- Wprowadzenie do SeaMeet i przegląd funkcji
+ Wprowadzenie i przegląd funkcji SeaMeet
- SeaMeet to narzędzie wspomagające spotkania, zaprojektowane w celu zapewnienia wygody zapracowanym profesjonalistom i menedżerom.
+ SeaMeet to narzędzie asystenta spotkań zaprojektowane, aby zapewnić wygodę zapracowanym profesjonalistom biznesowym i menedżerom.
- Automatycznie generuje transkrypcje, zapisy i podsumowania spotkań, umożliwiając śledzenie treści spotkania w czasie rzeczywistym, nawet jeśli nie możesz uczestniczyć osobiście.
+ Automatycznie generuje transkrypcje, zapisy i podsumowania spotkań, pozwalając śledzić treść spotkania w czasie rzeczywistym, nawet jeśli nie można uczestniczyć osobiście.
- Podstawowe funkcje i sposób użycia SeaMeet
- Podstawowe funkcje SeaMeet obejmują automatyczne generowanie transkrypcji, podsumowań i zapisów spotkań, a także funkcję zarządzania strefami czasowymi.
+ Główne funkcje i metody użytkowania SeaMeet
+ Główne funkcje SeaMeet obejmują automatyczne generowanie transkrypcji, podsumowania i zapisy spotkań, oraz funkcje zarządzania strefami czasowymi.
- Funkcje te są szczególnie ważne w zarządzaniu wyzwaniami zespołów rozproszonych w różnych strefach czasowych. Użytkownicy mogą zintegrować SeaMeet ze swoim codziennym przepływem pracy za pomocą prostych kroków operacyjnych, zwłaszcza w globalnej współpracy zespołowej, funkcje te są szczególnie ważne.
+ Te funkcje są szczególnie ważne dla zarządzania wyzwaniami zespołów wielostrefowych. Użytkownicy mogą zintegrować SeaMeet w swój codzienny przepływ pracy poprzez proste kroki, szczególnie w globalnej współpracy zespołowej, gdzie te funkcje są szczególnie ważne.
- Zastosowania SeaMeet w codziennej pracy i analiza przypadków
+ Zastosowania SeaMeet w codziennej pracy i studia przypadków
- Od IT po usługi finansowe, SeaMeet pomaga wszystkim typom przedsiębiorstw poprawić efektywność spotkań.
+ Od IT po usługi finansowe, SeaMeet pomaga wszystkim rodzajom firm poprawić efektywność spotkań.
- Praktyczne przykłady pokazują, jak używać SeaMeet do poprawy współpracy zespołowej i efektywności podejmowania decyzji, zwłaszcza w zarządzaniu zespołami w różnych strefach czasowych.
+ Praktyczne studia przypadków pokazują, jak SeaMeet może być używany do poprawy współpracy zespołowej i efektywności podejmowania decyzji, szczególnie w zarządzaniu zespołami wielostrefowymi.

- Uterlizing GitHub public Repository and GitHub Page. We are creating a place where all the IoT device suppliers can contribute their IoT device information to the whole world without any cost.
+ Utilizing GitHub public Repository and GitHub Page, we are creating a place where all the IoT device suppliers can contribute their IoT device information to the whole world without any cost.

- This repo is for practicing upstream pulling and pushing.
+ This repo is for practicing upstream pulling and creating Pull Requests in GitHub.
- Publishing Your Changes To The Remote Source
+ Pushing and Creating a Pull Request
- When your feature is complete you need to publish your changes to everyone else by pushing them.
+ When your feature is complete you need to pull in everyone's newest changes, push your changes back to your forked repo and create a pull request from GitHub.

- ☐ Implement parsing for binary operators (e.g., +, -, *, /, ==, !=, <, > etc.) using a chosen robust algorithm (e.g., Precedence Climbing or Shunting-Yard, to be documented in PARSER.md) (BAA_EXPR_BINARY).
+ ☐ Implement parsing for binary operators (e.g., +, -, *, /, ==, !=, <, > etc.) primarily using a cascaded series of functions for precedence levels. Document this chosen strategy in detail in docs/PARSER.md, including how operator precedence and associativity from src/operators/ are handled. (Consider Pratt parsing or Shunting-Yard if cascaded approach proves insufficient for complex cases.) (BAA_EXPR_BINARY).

_EXERCISE REQUIREMENTS_.
Can you repeat, word for word, every line above from the one containing "Utilizing GitHub public" down to the one containing "Requests in GitHub.", including both?

_ANSWER BELOW_.
+ Utilizing GitHub public Repository and GitHub Page, we are creating a place where all the IoT device suppliers can contribute their IoT device information to the whole world without any cost.

- This repo is for practicing upstream pulling and pushing.
+ This repo is for practicing upstream pulling and creating Pull Requests in GitHub.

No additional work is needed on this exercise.